Lines from the one containing "Keychain - Ash" through the final line of the entries below: reproduce them exactly, all of them and only them.

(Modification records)
--- START ---
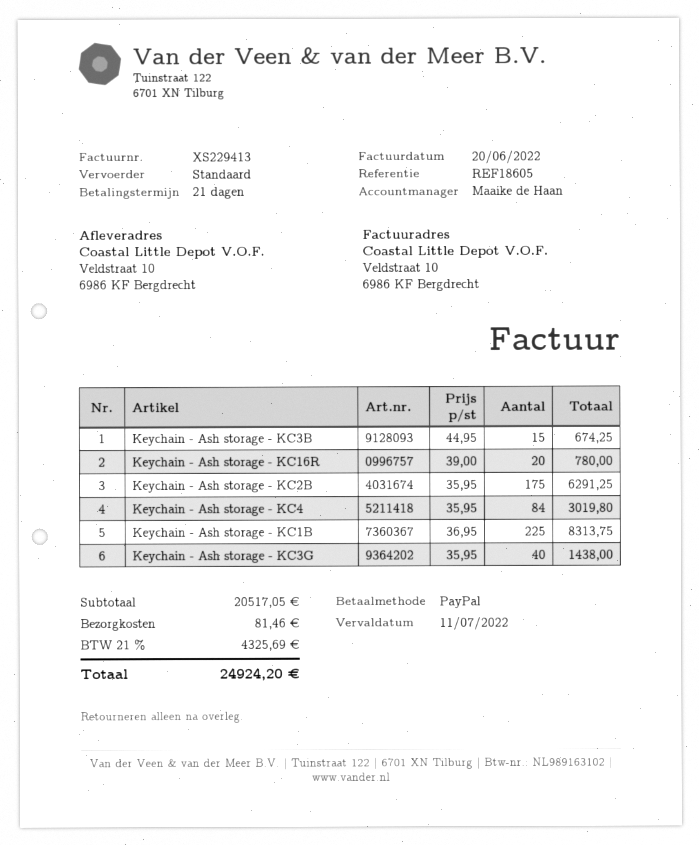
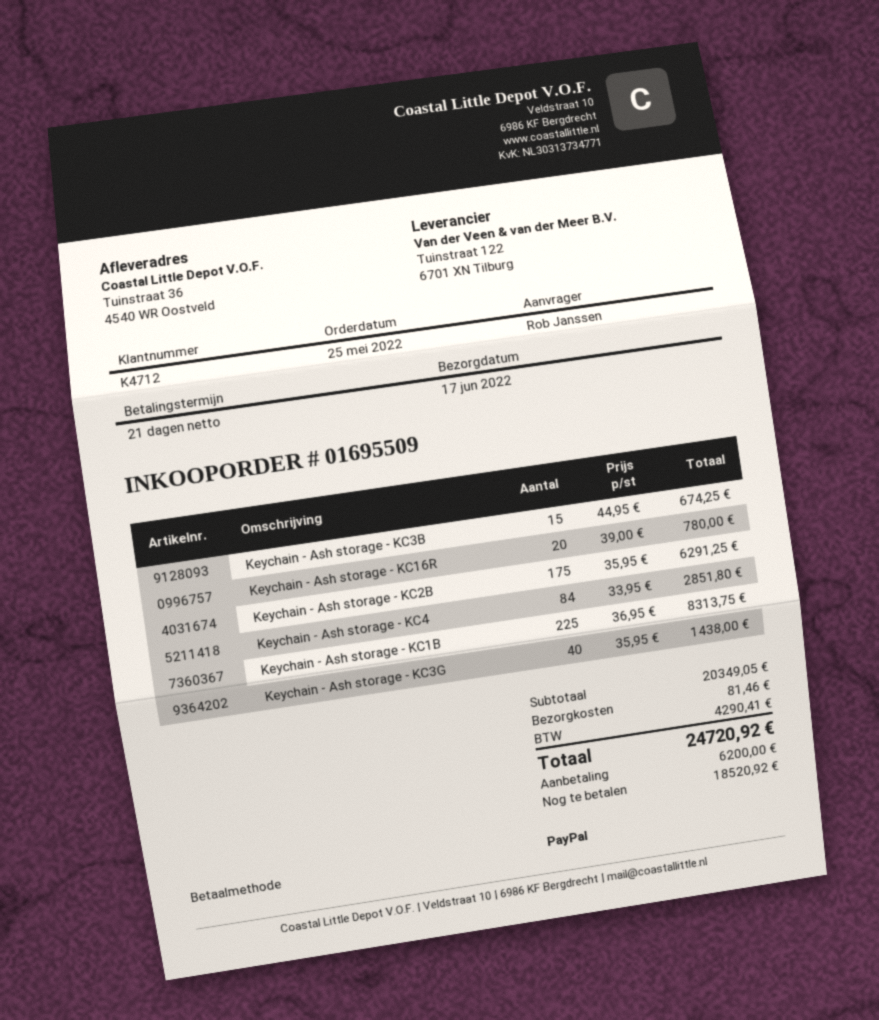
ship to: Veldstraat 10, 6986 KF Bergdrecht -> Tuinstraat 36, 4540 WR Oostveld
Keychain - Ash storage - KC4: 84 x 35.95 = 3019.80 -> 84 x 33.95 = 2851.80
subtotal: 20517.05 -> 20349.05
tax: 4325.69 -> 4290.41
total: 24924.20 -> 24720.92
--- END ---
Solution for this problem:
Keychain - Ash storage - KC4: 84 x 35.95 = 3019.80 -> 84 x 33.95 = 2851.80
subtotal: 20517.05 -> 20349.05
tax: 4325.69 -> 4290.41
total: 24924.20 -> 24720.92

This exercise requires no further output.